We saw a case of this over the national team pause, when a viral infographic handily informed us that Sesko had been judged – by a wide margin – the poorest acquisition of the summer transfer window by a survey of football representatives. Naturally, the media are by no means alone in such behavior. Team social media, influencers, unidentified profiles with a suspiciously high number of pornbot followers: everybody with skin in the game is now essentially operating along the same principles, an ecosystem deliberately geared for controversy.
Scroll, scroll, tap, scroll. What are we doing to us? Do we realize, on any level, what this infinite stream of aggravation is doing to our minds? Separate from the essential weirdness of being a player in the middle of it all, knowing on a bizarre chain-reaction level that each aspect about them is now essentially content, product, open-source property to be repackaged and exchanged.
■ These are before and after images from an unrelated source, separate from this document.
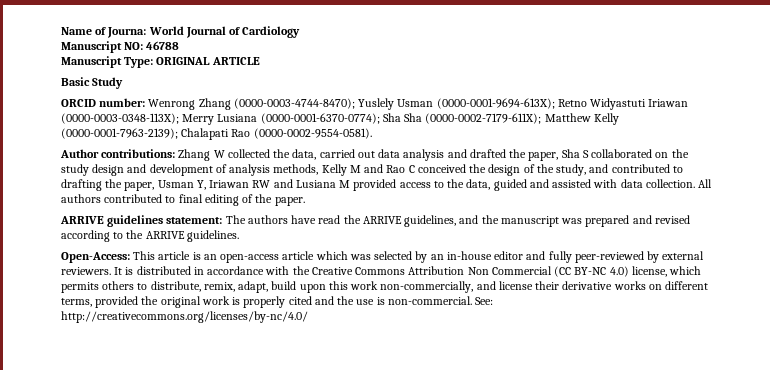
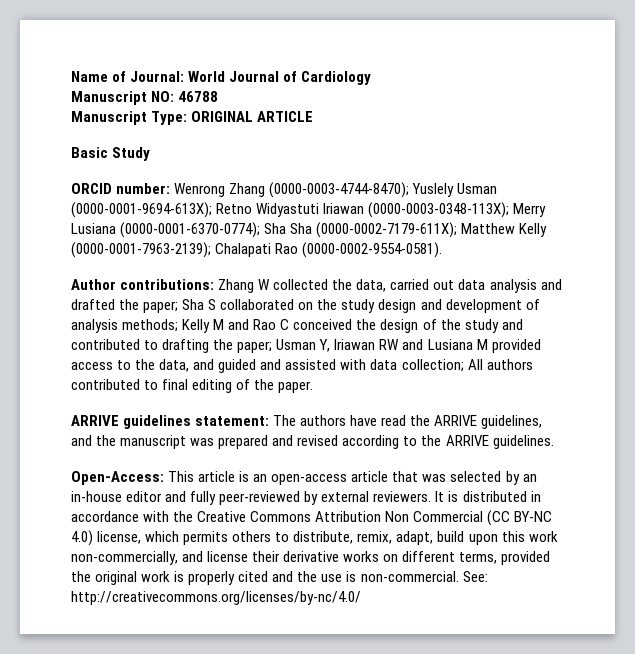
- Name of Journa: World Journal of Cardiology
+ Name of Journal: World Journal of Cardiology
- Zhang W collected the data, carried out data analysis and drafted the paper, Sha S collaborated on the study design and development of analysis methods, Kelly M and Rao C conceived the design of the study, and contributed to drafting the paper, Usman Y, Iriawan RW and Lusiana M provided access to the data, guided and assisted with data collection.
+ Zhang W collected the data, carried out data analysis and drafted the paper; Sha S collaborated on the study design and development of analysis methods; Kelly M and Rao C conceived the design of the study and contributed to drafting the paper; Usman Y, Iriawan RW and Lusiana M provided access to the data, and guided and assisted with data collection;
- Open-Access: This article is an open-access article which was selected by an in-house editor and fully peer-reviewed by external reviewers.
+ Open-Access: This article is an open-access article that was selected by an in-house editor and fully peer-reviewed by external reviewers.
And yes, in part this is because it's Manchester United, the entity that keeps nourishing the narrative, a major institution that must constantly be producing the strong emotions. But also, in part this is a seasonal affliction, a pendulum of judgment most visibly and harshly observed at this season, about a month after the transfer market shut. Throughout the summer we have been coveting footballers, praising them, salivating over them. Yet, only a handful of games later, many of those same players are now being dismissed as broken goods. Is it time to be concerned about Jamie Gittens? Was Arsenal's purchase of Viktor Gyökeres necessary? What was the purpose of another expensive buy?
It seems fitting that Sesko faces their rivals on the weekend: a team at once 13 months unbeaten at home in the league and somehow in their own state of feverish crisis, like filing a missing person’s report on someone who went to the shops 30 minutes ago. Too open. Their star past his prime. Alexander Isak waste of money. Arne Slot bald.
Maybe we have not yet quite grasped the way the narrative of football has begun to supplant football itself, to inflect the way we watch it, an entire sport repivoted around talking points and reaction, an activity that occurs in the background while we browse through our phones, unable to disconnect from the constant flow of takes and further hot takes. Perhaps Sesko bearing the brunt right now. However, we're all losing a part of the experience in this process.